Altcoins generally have fared even worse. Leverage was flushed out in October’s wipeout, sentiment has stayed depressed, and there hasn’t been a fresh narrative strong enough to pull new money in.
“Overall, crypto sentiment has been pretty grim since that leverage washout in October,” one fund manager said, noting that lower liquidity means even moderate selling can move prices quickly.
The crypto slide is happening alongside a broader rethink of tech valuations, especially anything tied to AI.
- The Nasdaq 100 is off more than 4% this month.
- Trillion-dollar names like Nvidia, Amazon, and Microsoft have all taken hits as investors question whether the AI spending boom can deliver profits fast enough to justify sky-high prices.

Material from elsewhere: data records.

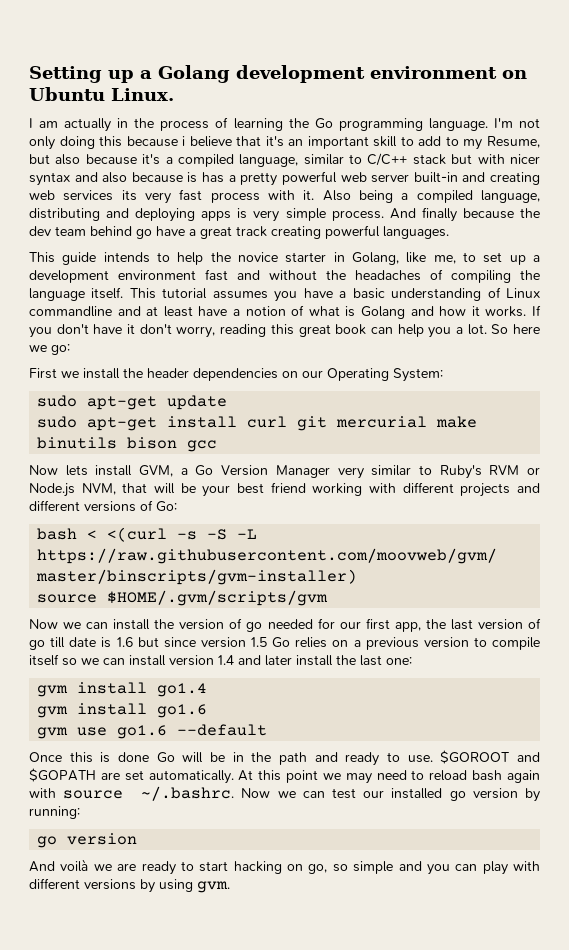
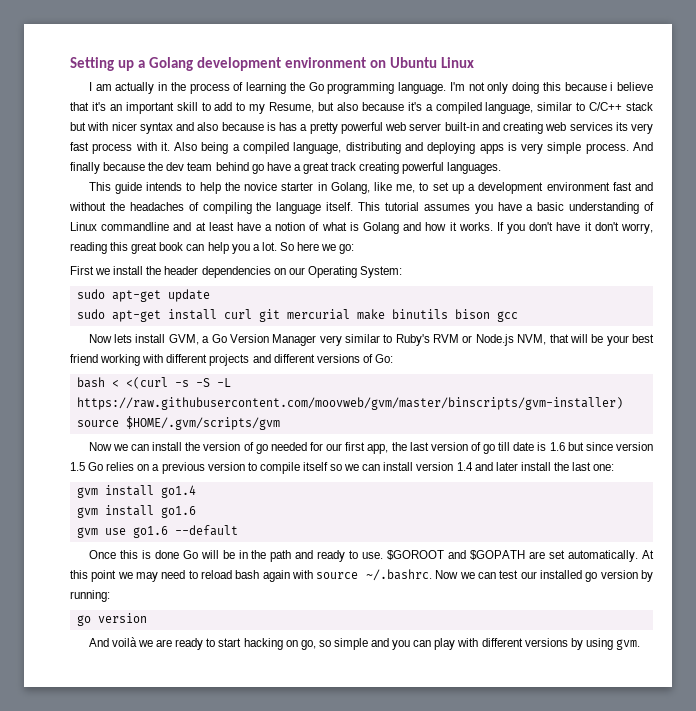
[111,88,174,101] Linux. -> [441,57,475,68] Linux

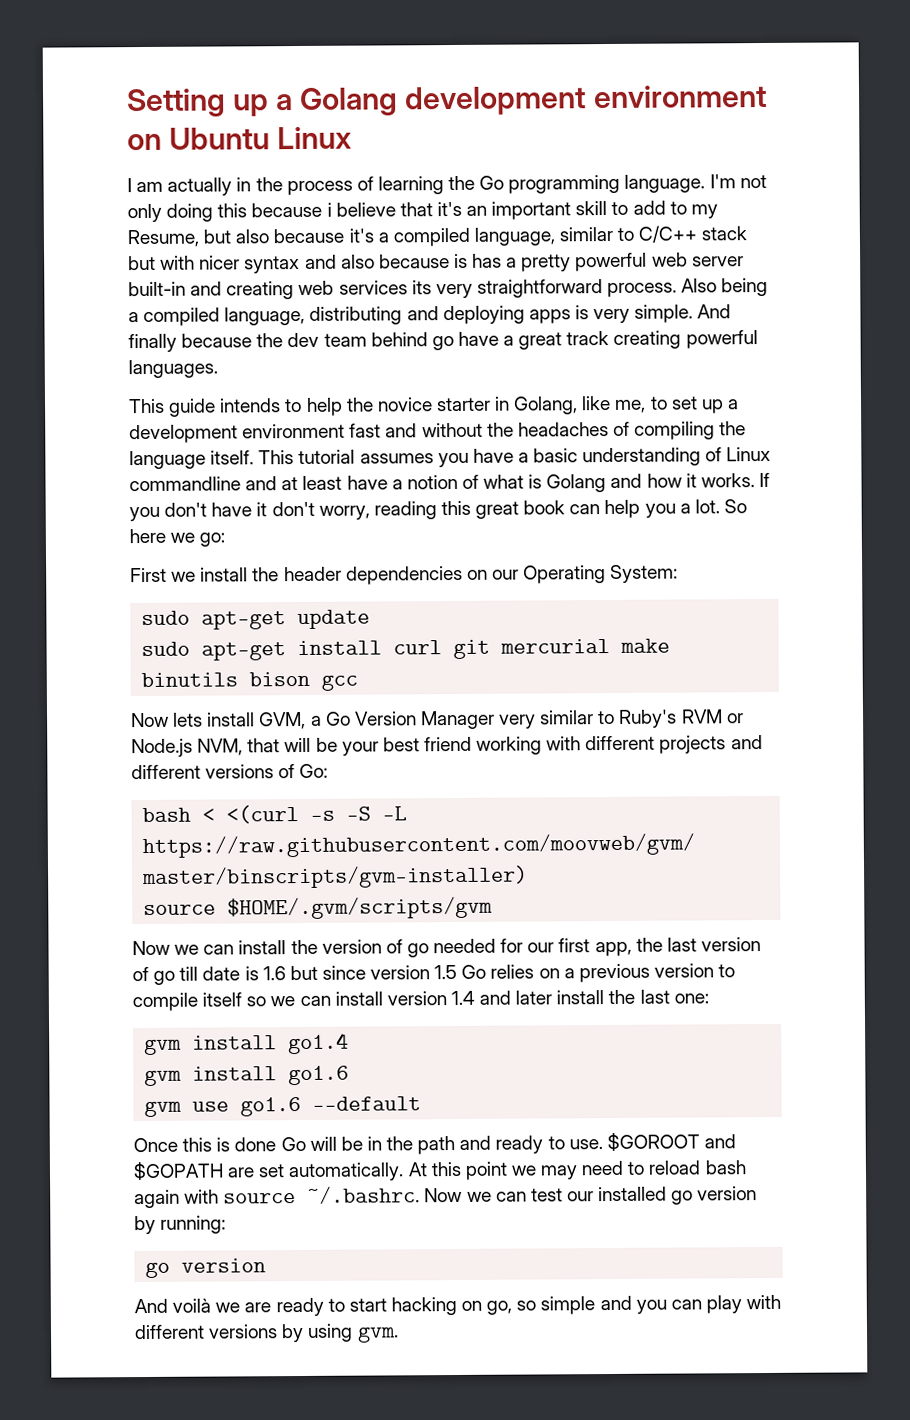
[70,142,170,154] fast process with it. -> [476,279,678,298] straightforward process.
[547,142,629,154] simple process. -> [634,304,694,323] simple.

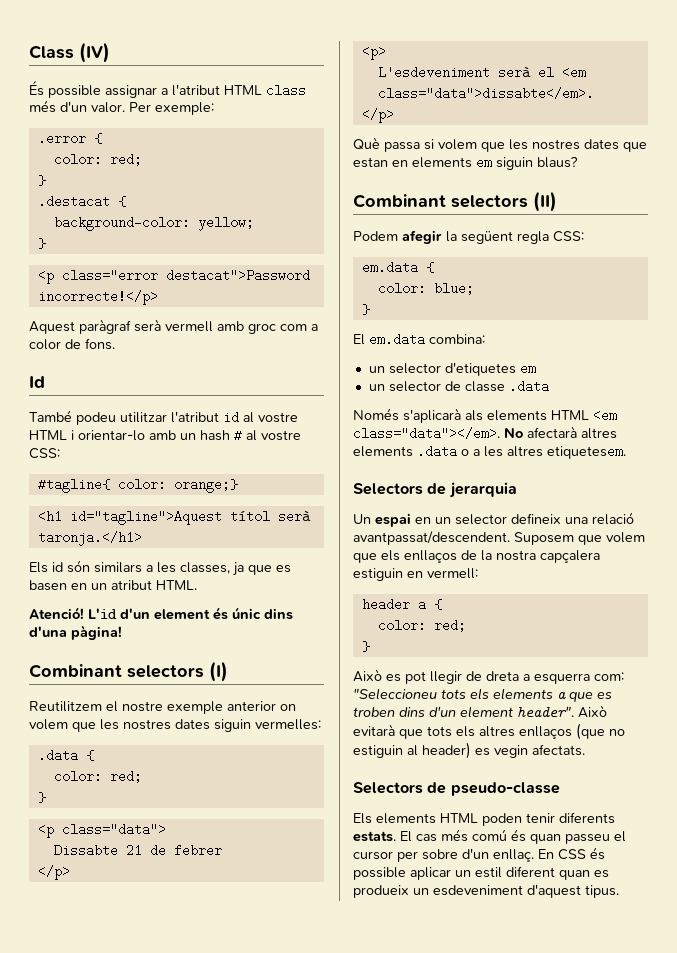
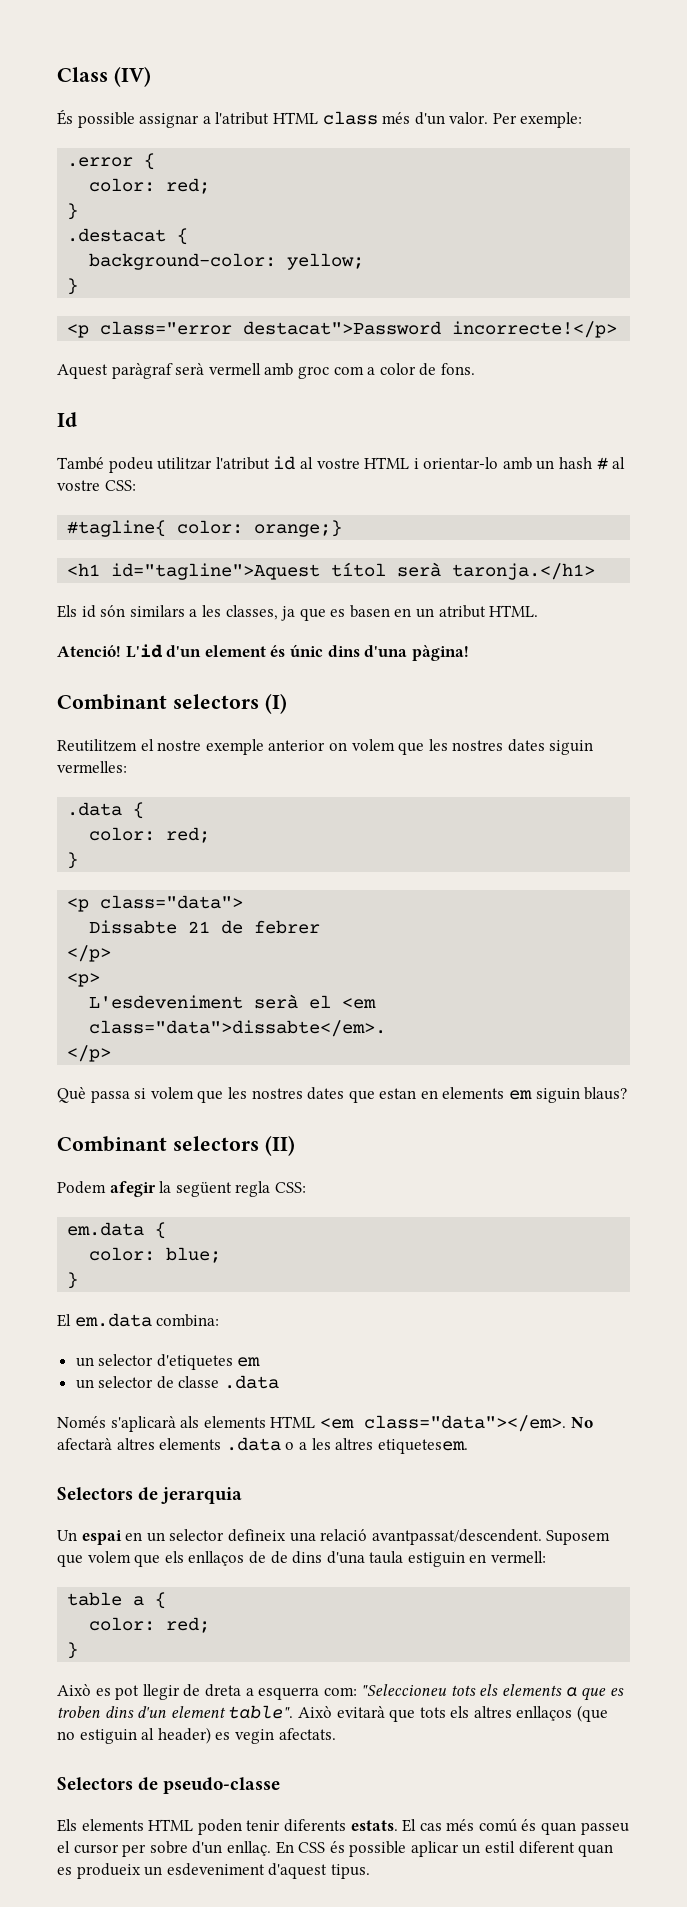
[481,550,600,563] la nostra capçalera -> [270,1551,404,1564] de dins d'una taula
[361,598,410,611] header -> [67,1592,123,1606] table
[517,706,574,717] header". -> [228,1705,294,1719] table".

Because many large tech investors also hold big crypto positions, the two trades are increasingly moving together. One strategist called the link between this week’s tech selloff and bitcoin drop “undeniable.”
Another market veteran warned it’s “the tail wagging the dog” when a $1.8 trillion speculative crypto asset is helping steer a $32 trillion stock index.
If you’ve been around crypto for a while, this script probably sounds familiar: big run-up, shaky macro backdrop, forced unwinds, then hand-wringing about whether “this time is different.”
Some industry insiders argue that as brutal as it feels, this kind of 20%–30% pullback is normal for bitcoin — and often a reset before the next big rally.
Bitcoin briefly dipping under $90,000 “doesn’t change the bigger picture,” one layer-2 founder argued, saying each cycle needs these air-pocket drops to clear out leverage and weak hands.
The question now is whether this is a deeper reset that drags on for months or just a sharp shock in an ongoing bull cycle. A lot may depend on what happens next with:
- US interest rate expectations;
- The AI/tech trade in stocks;
- And whether fresh money is willing to step in after such a violent shakeout.
For the moment, bitcoin is at least moving in the right direction again — edging higher off the lows. But until it can put real distance between itself and that $90,000 line, 2025 is, effectively, a round trip.